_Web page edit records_
--- --- ---
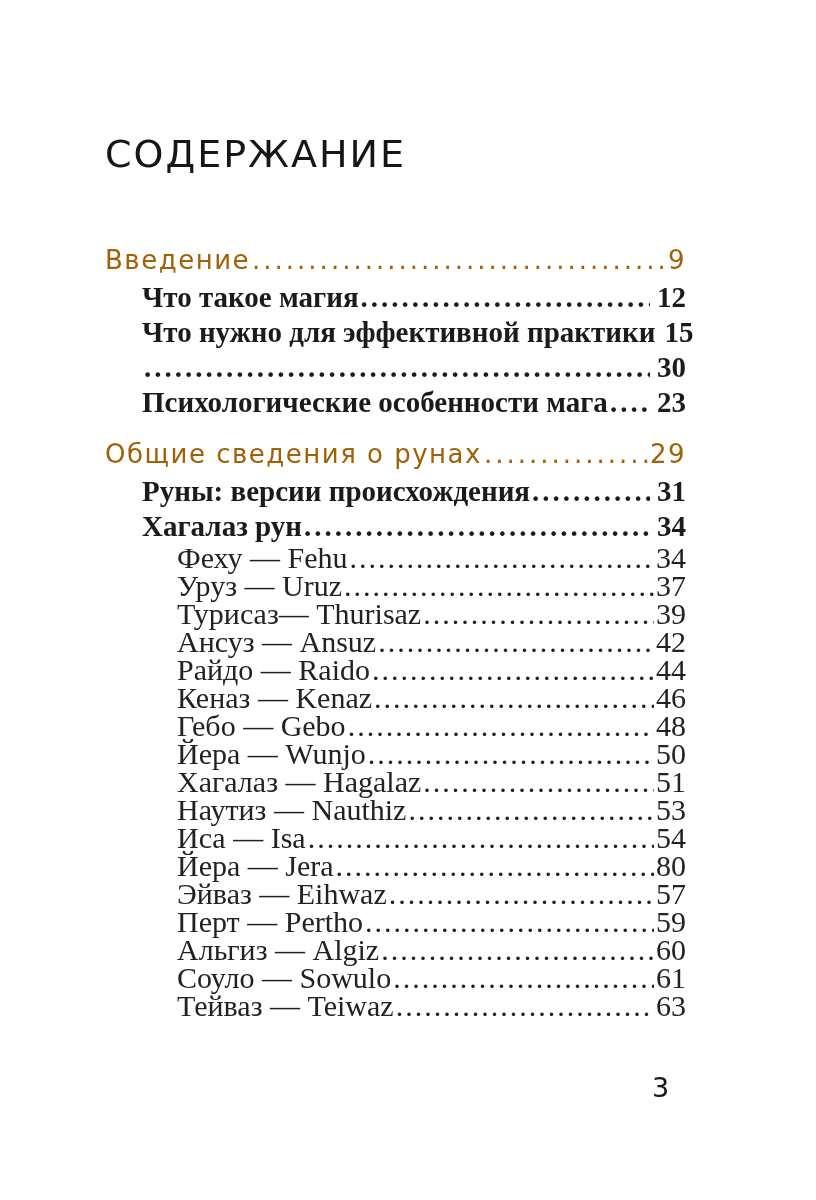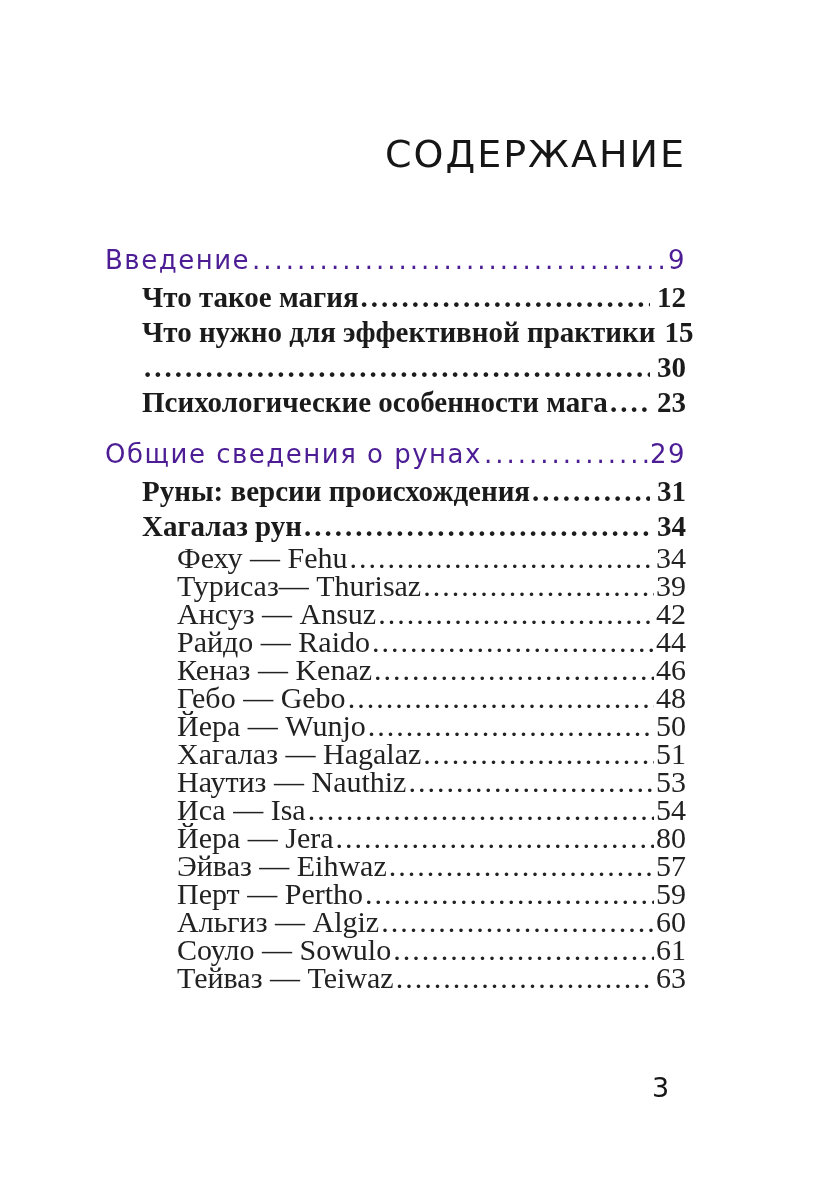--- a/index.html
+++ b/index.html
@@ -28,7 +28,6 @@
     font-family: "DejaVu Sans", sans-serif;
     font-weight: 500;
     color: #161616;
-    text-align: right;
   }
   h1.doc-title {
     margin: 0 0 62px 0;

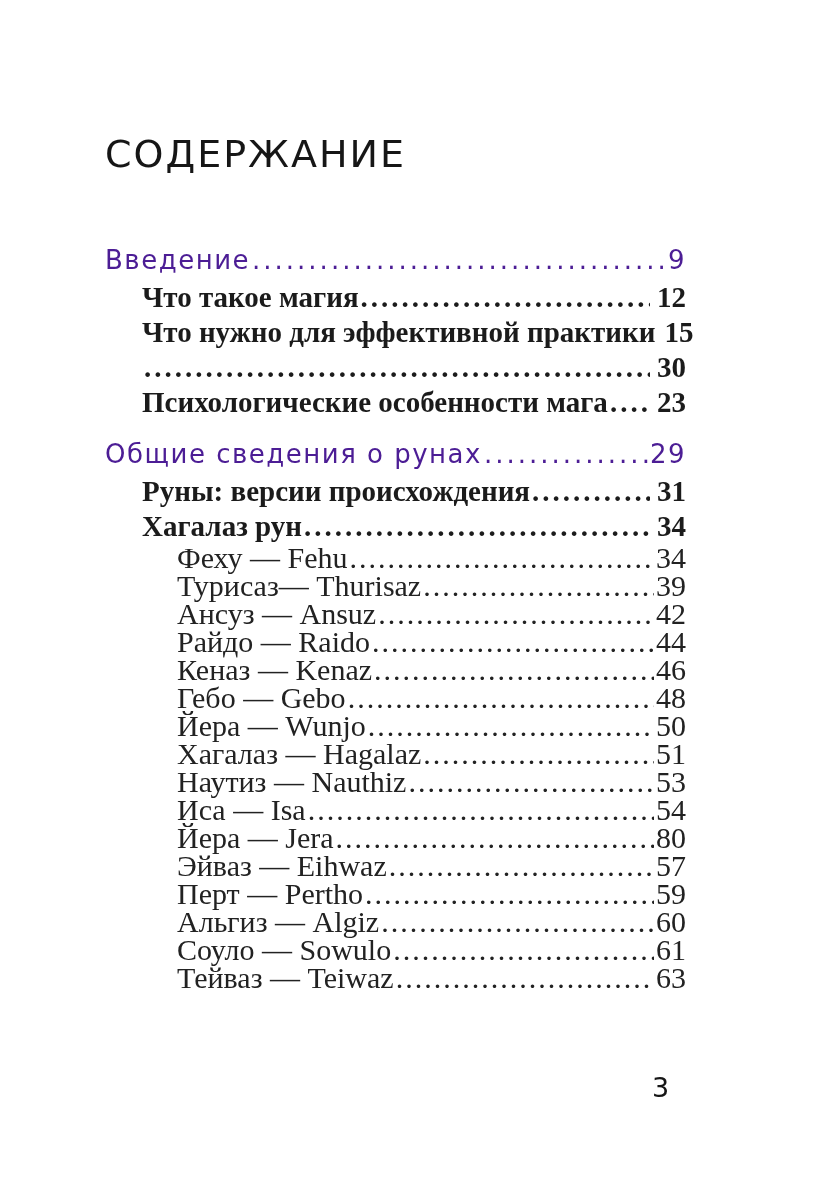--- a/index.html
+++ b/index.html
@@ -62,7 +62,7 @@
     line-height: 40px;
     height: 40px;
     letter-spacing: 1.5px;
-    color: #4c1d95;
+    color: #a16207;
   }
   .row.l1 .leader::after { letter-spacing: 3px; }
 

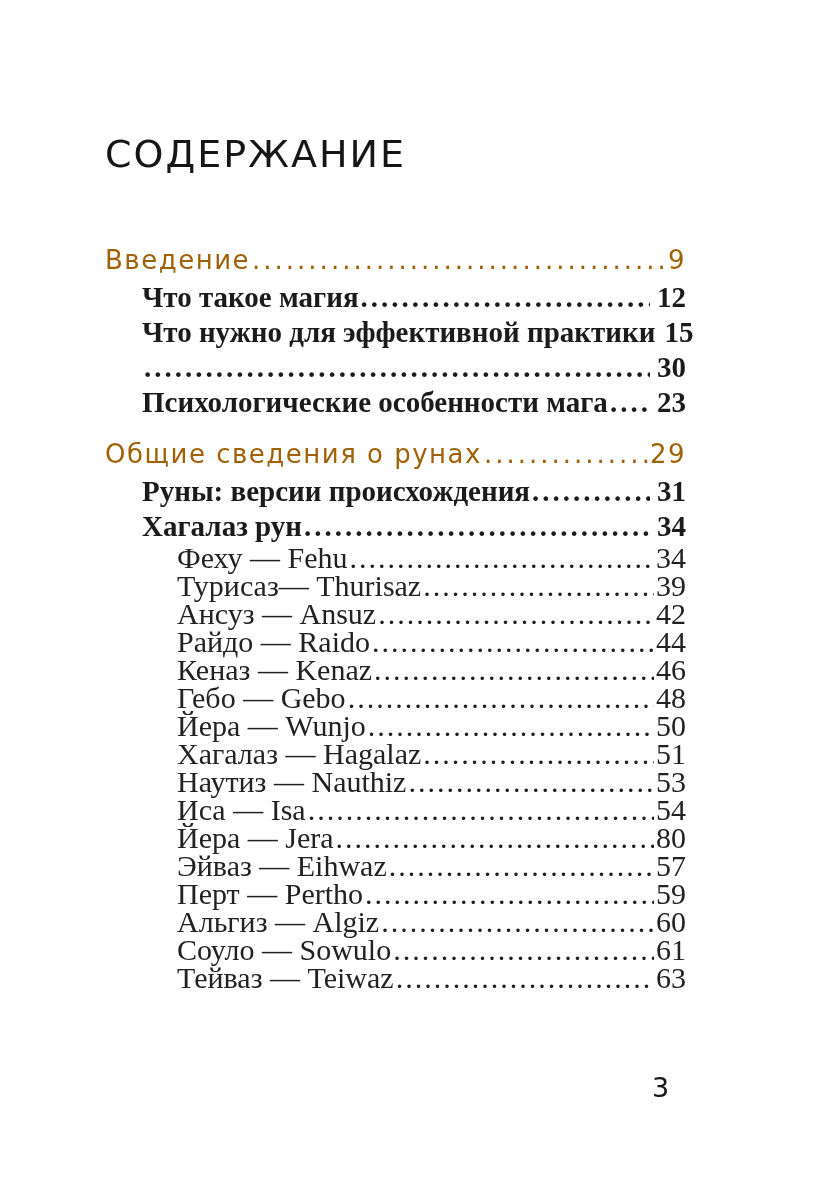--- a/index.html
+++ b/index.html
@@ -160,6 +160,11 @@
         <span class="num">34</span>
       </div>
       <div class="row l3">
+        <span class="lbl">Уруз — Uruz</span>
+        <span class="leader"></span>
+        <span class="num">37</span>
+      </div>
+      <div class="row l3">
         <span class="lbl">Турисаз— Thurisaz</span>
         <span class="leader"></span>
         <span class="num">39</span>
--- --- ---
_Exercise requirements_
Repeat all entries exactly. Skip the pictures.

_Solution to this problem_
--- a/index.html
+++ b/index.html
@@ -28,7 +28,6 @@
     font-family: "DejaVu Sans", sans-serif;
     font-weight: 500;
     color: #161616;
-    text-align: right;
   }
   h1.doc-title {
     margin: 0 0 62px 0;

--- a/index.html
+++ b/index.html
@@ -62,7 +62,7 @@
     line-height: 40px;
     height: 40px;
     letter-spacing: 1.5px;
-    color: #4c1d95;
+    color: #a16207;
   }
   .row.l1 .leader::after { letter-spacing: 3px; }
 

--- a/index.html
+++ b/index.html
@@ -160,6 +160,11 @@
         <span class="num">34</span>
       </div>
       <div class="row l3">
+        <span class="lbl">Уруз — Uruz</span>
+        <span class="leader"></span>
+        <span class="num">37</span>
+      </div>
+      <div class="row l3">
         <span class="lbl">Турисаз— Thurisaz</span>
         <span class="leader"></span>
         <span class="num">39</span>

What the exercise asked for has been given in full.